Bagian 15
Selamat membaca teman-teman! Jangan lupa tinggalkan vote dan komentar❤
•
•
Bagian 15
Tidak adanya resepsi pernikahan sepertinya membawa sedikit keberuntungan pada Orlan. Bersyukur saat mempersunting Vale sekitar empat bulan yang lalu, ia tak memaksa untuk mengadakan pesta besar-besaran hanya untuk memuaskan egonya dan membuat orang-orang tahu bahwa ia telah memiliki Vale seutuhnya.
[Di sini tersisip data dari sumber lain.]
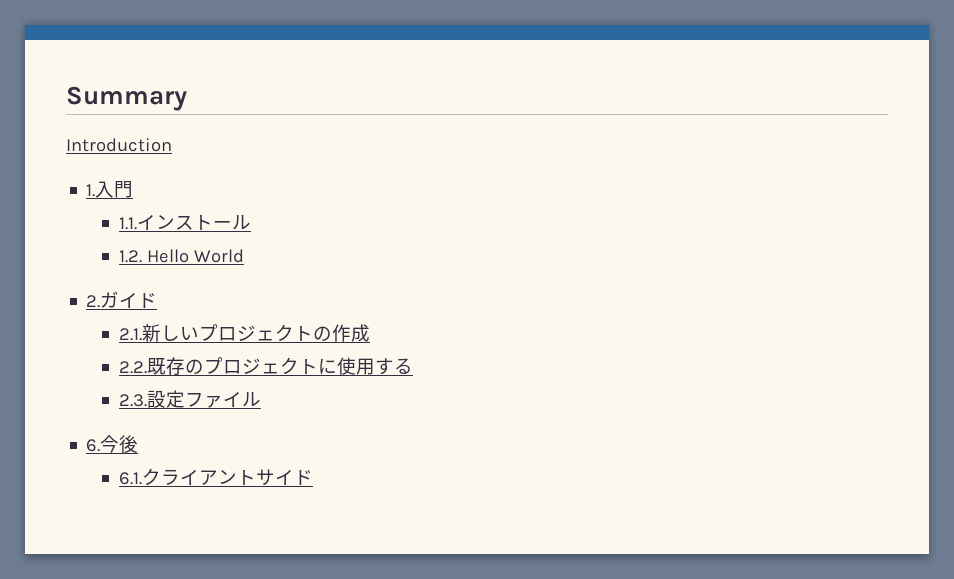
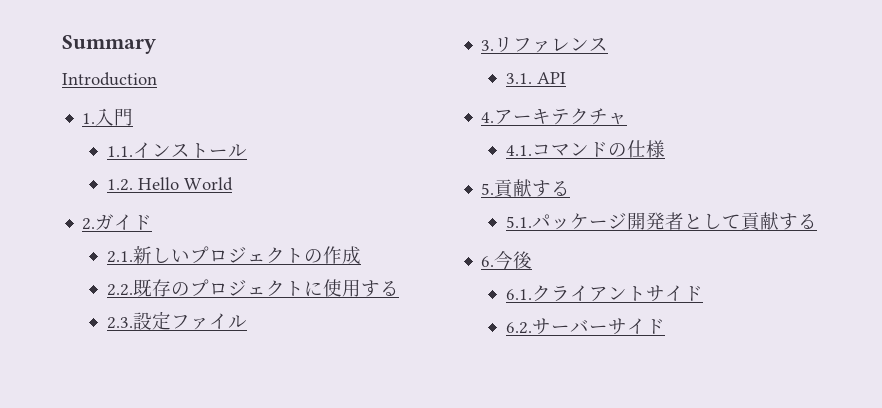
(261, 399) none -> [481,37,609,53] [505,72,566,84] [481,108,628,125] [505,140,665,158] [481,179,571,198] [505,212,817,231] // 3.リファレンス // 3.1. API // 4.アーキテクチャ // 4.1.コマンドの仕様 // 5.貢献する // 5.1.パッケージ開発者として貢献する
(313, 477) none -> [505,318,665,335] // 6.2.サーバーサイド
Pada dasarnya, permintaan untuk tidak diadakannya resepsi pernikahan mereka berasal dari Jana, yang kemudian langsung disetujui oleh Vale. Alasan keduanya jelas berbeda.
Jika Jana mengusulkan hal itu karena tidak ingin berpesta ria di saat salah satu anaknya tengah terbaring koma, maka alasan Vale melakukan hal itu karena wanita itu tak ingin melakukan resepsi di saat ingatannya hilang. Tetapi pada saat itu Vale tidak mengetahui alasan asli Jana dan membuat Vale tak tahu menahu soal Rolan.
Belakangan ini Orlan menyadari bahwa pernikahannya dengan Vale yang terus disembunyikan membawa dampak baik dalam hidupnya. Setidaknya orang-orang tak akan mengusik tentang masa lalu mereka. Tak ada yang tahu siapa Vale di masa lalu. Dan itu sudah cukup untuk membuatnya merasa baik-baik saja.
Orlan pun berhasil menyembunyikan Vale dari pergaulannya di masa lalu. Andai saat itu ia menggembar-gemborkan pernikahan mereka, barangkali akan ada banyak orang yang mulai penasaran terhadap hubungan mereka. Sebab, yang orang-orang tahu, pasangan Vale adalah Rolan. Bukan dirinya.
Lantas, perasaan waswas itu kembali muncul ke permukaan, beriak membentuk gelombang besar pertanda bahaya ketika tanpa sengaja Orlan bertemu dengan sosok di masa lalu Vale, yang ia terka sebagai teman wanita itu.
Pikirannya jadi tidak tenang. Pada saat itu ia juga tidak menjawab pertanyaan dari wanita bertubuh tinggi itu. Ia hanya memberi senyum kikuk tanpa menjelaskan apa pun. Selanjutnya pergi dengan terburu-buru. Berharap tidak akan ada pertemuan kedua dan seterusnya di antara mereka.
Semakin ke sini, Orlan sepertinya harus mempersiapkan diri jika orang-orang di masa lalu Vale mulai kembali hadir. Ia akan membuat Vale membentuk pola pikir yang baru. Ia ingin agar Vale tetap meyakini bahwa dirinya adalah satu-satunya lelaki yang wanita itu cintai.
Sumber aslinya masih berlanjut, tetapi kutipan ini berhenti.